The data below:
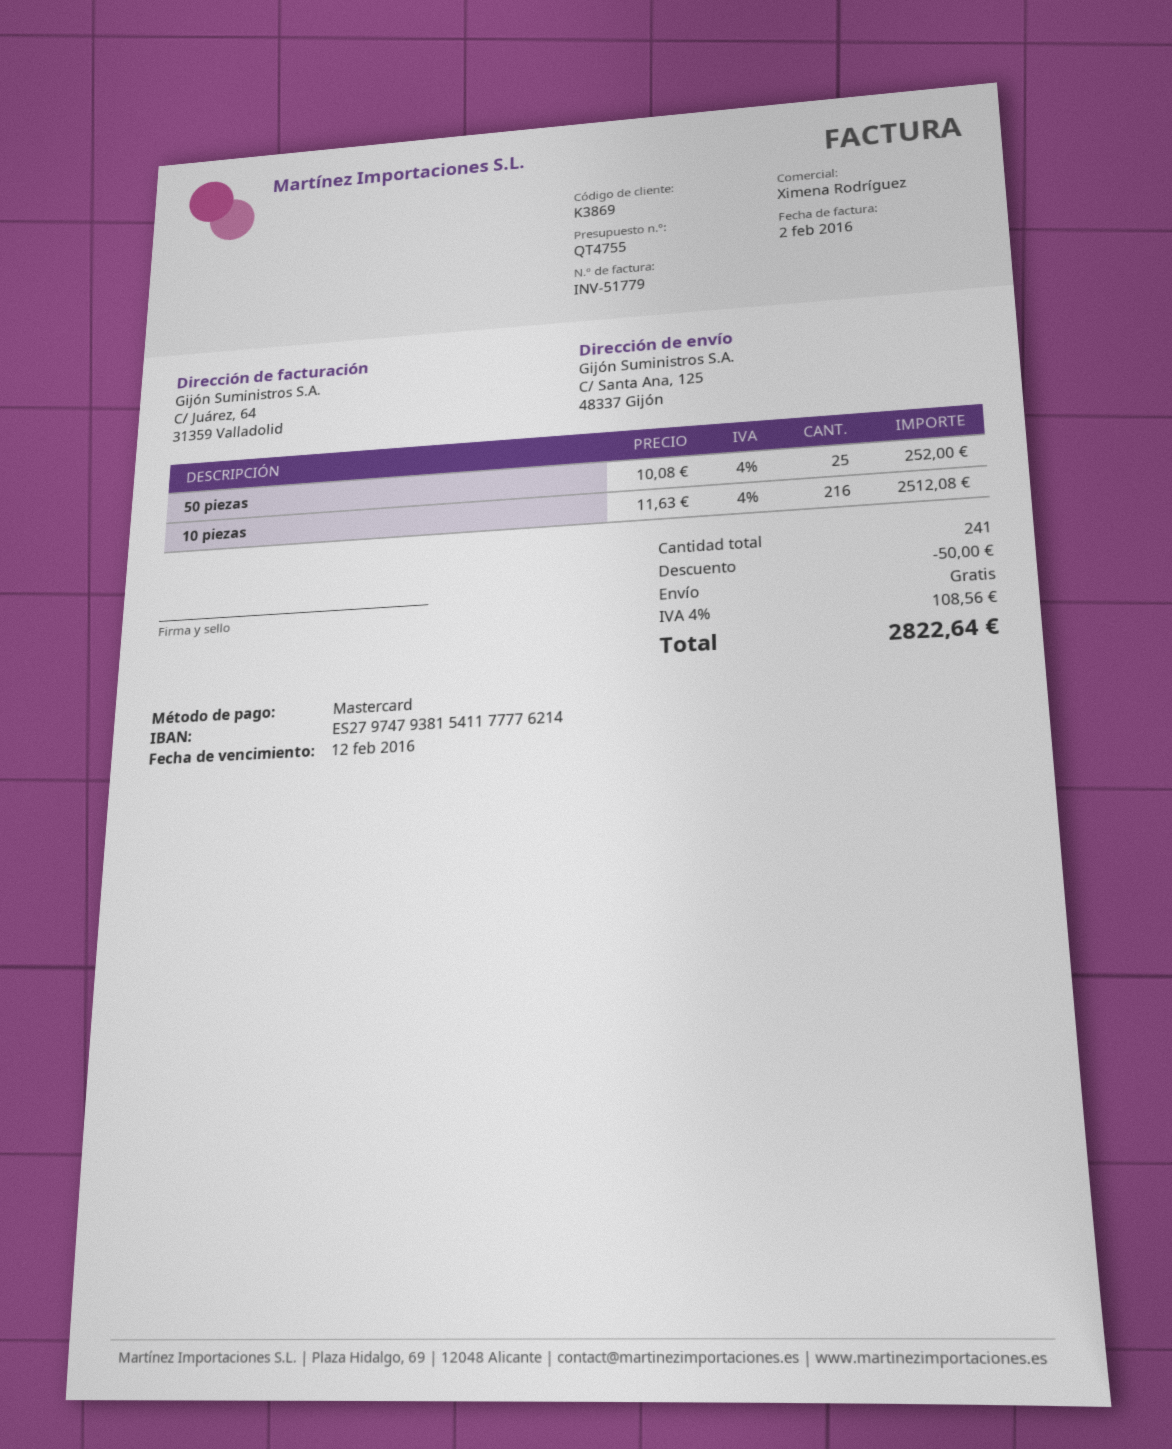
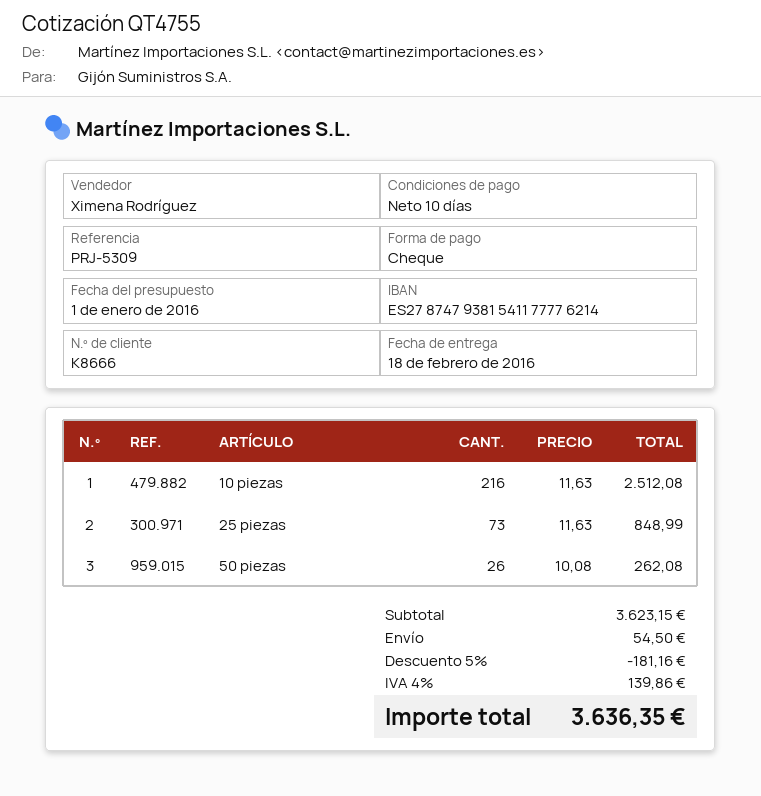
customer number: K3869 -> K8666
payment method: Mastercard -> cheque
bank account: ES2797479381541177776214 -> ES2787479381541177776214
50 piezas: 25 x 10.08 = 252.00 -> 26 x 10.08 = 262.08
25 piezas: none -> 73 x 11.63 = 848.99
discount: 50.00 -> 181.16
shipping: 0.00 -> 54.50
tax: 4% = 108.56 -> 4% = 139.86
total: 2822.64 -> 3636.35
End of The data.
From where "25 piezas: none -> 73 x 11.63 = 848.99" appears to the last line of the listing above, please write out every line exactly; leave out the rest.

**Exercise output:**
25 piezas: none -> 73 x 11.63 = 848.99
discount: 50.00 -> 181.16
shipping: 0.00 -> 54.50
tax: 4% = 108.56 -> 4% = 139.86
total: 2822.64 -> 3636.35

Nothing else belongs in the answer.